ГОСТ Р 57989-2017. Национальный стандарт Российской Федерации. Продукция пищевая специализированная. Методы выявления патогенных микроорганизмов на основе полимеразной цепной реакции

9 Оценка жизнеспособности патогенных микроорганизмов в анализируемых пищевых продуктах

 

9.1 При положительных результатах ПЦР-анализа проб нативных пищевых продуктов или культуральной жидкости, свидетельствующих об обнаружении ДНК искомых патогенных бактерий, необходимо подтвердить наличие в пробе жизнеспособных микроорганизмов - одновременно с выполнением анализа методом ПЦР-FRT или методом культурального посева.

9.2 Для оценки жизнеспособности целевого микроорганизма в ходе ПЦР-анализа сопоставляют результаты одновременного тестирования методом ПЦР-FRT парных образцов одного и того же продукта, подвергавшихся и не подвергавшихся инкубации после посева на этапе пробоподготовки по 6.4.2. Для оценки жизнеспособности микроорганизмов может применяться только ПЦР-FRT.

Результаты ПЦР, регистрируемые в процессе реального времени и показывающие различия в значениях Ct (пороговых циклов амплификации) для парных образцов на три единицы и более (Ct_{не инк.} - Ct_инк. >= 3, Ct_{не инк.} - цикл амплификации не инкубированного образца, Ct_инк. - цикл инкубированного образца), свидетельствуют о наличии в продукте живых (неинактивированных) клеток микроорганизма.

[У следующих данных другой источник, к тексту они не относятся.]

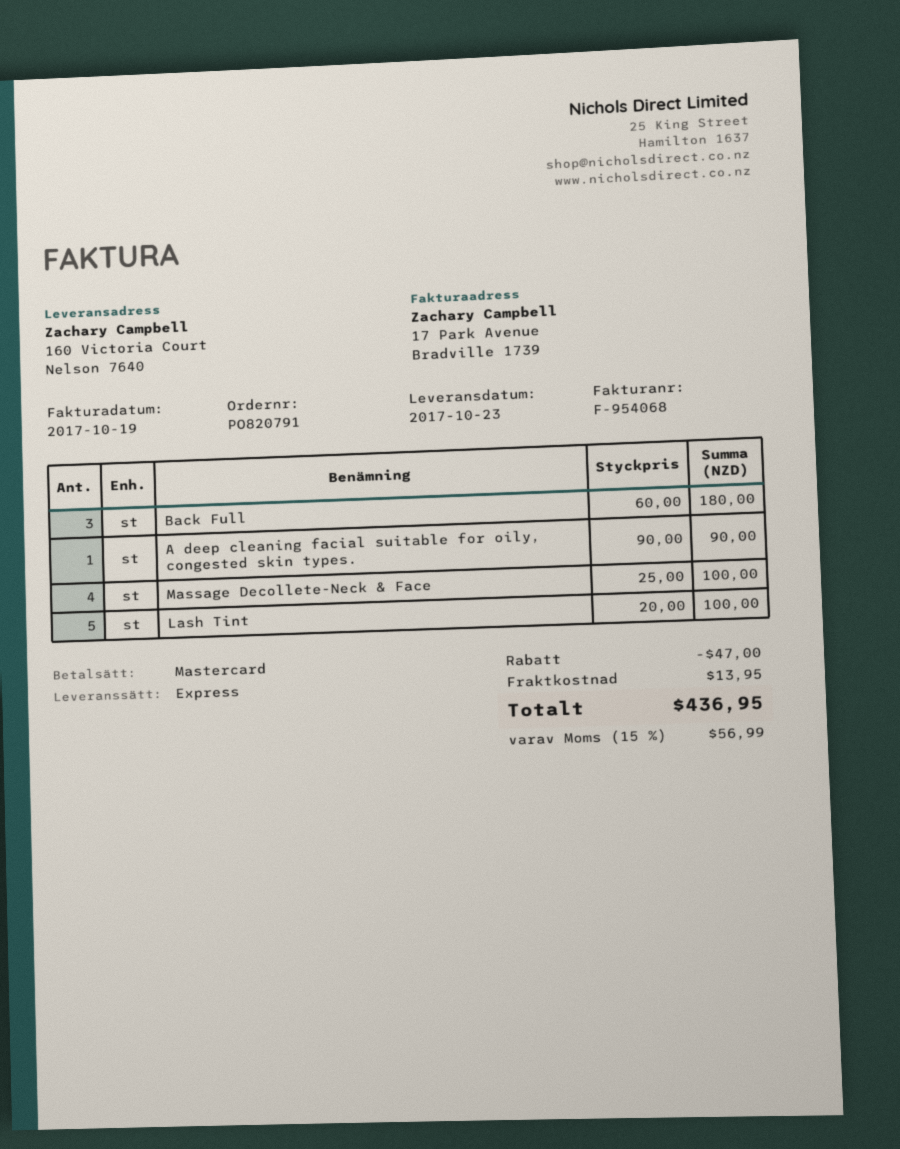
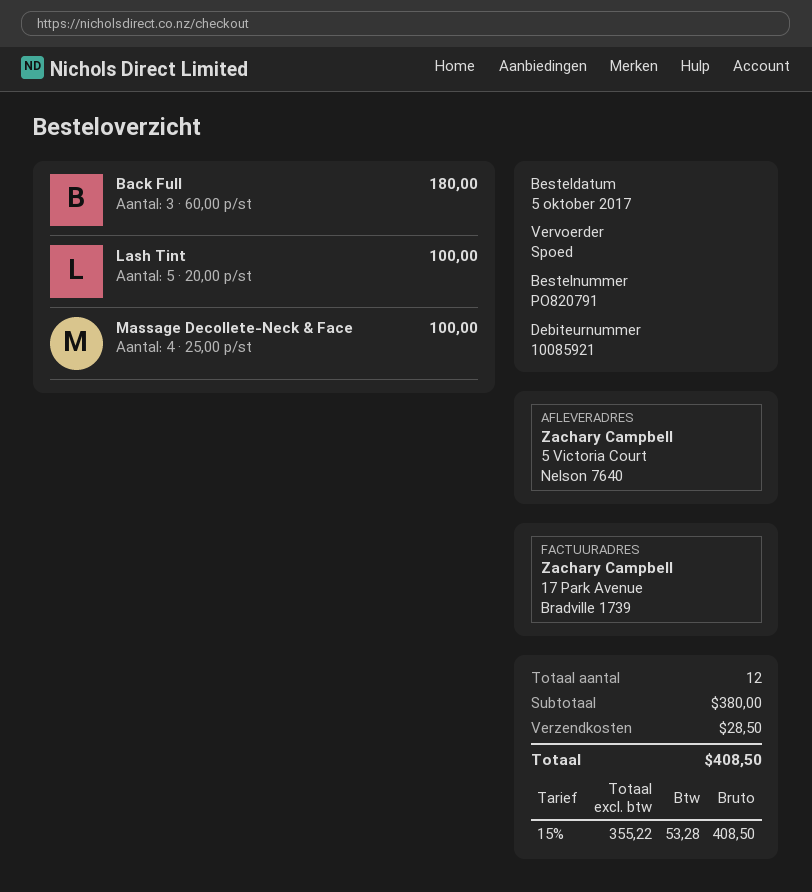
ship to: 160 Victoria Court, Nelson 7640 -> 5 Victoria Court, Nelson 7640
A deep cleaning facial suitable for oily, congested skin types.: 1 x 90.00 = 90.00 -> none
discount: 47.00 -> none
shipping: 13.95 -> 28.50
tax: 15% = 56.99 -> 15% = 53.28
total: 436.95 -> 408.50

Интерпретацию результатов проводят согласно таблице 1.

 

Таблица 1

 

Результат ПЦР-анализа инкубированного образца	Результат ПЦР-анализа замороженного образца	Интерпретация результатов
Положительный	Положительный	Жизнеспособный возбудитель
Положительный	Отрицательный	Жизнеспособный возбудитель
Отрицательный	Положительный	Нежизнеспособный возбудитель
Отрицательный	Отрицательный	Возбудитель не выявлен

 

9.3 Для оценки жизнеспособности целевого микроорганизма допускается выделение чистой культуры искомого патогена (о присутствии которого в пробе свидетельствуют положительные результаты ПЦР-FEP или ПЦР-FRT) из анализируемого материала культуральным методом.

При исследовании проб обогащенных пищевых продуктов в селективных питательных средах по 6.4.1 проводят прямой посев в количестве 0,1 см³ на поверхность соответствующих агаризованных селективно-дифференциальных сред, используемых для выделения патогенных бактерий, указанных в 6.5.1, используют не менее двух сред.

При исследовании проб нативных пищевых продуктов, отобранных при расследовании вспышек по 6.6, одновременно проводят:

а) прямой посев на поверхность соответствующих агаризованных селективно-дифференциальных сред по 9.3.2;

б) посев по 0,1 - 1,0 см³ в 10 см³ соответствующих жидких питательных сред для селективного обогащения по 6.3.2 - 6.3.7. После инкубирования сред производят пересев на поверхность агаризованных селективно-дифференциальных сред по 6.5.1.

На данном этапе допускается проведение посева методом парных проб по 6.4.2 с приготовлением контрольного образца, подвергающегося замораживанию при минус 20 °C и не подлежащего инкубации.

9.4 Посевы на агаризованных средах начинают просматривать через 16 - 18 ч, затем через 24 ч и 48 ч. При обнаружении роста характерных колоний (или газона культуры) их обрабатывают по 6.5 и анализируют путем постановки ПЦР по разделу 8 или методами традиционного биохимического и серологического типирования по ГОСТ ISO 10272-1, ГОСТ 31659, ГОСТ 32010, ГОСТ 32031, [8] на принадлежность к родам, видам, серотипам искомых патогенных бактерий.

Для подтверждения принадлежности культур к искомым патогенным бактериям могут применяться мультимикротесты для биохимической идентификации по 4.3.2.

9.5 При анализе бактериальных культур по 6.5 подтверждение жизнеспособности не требуется.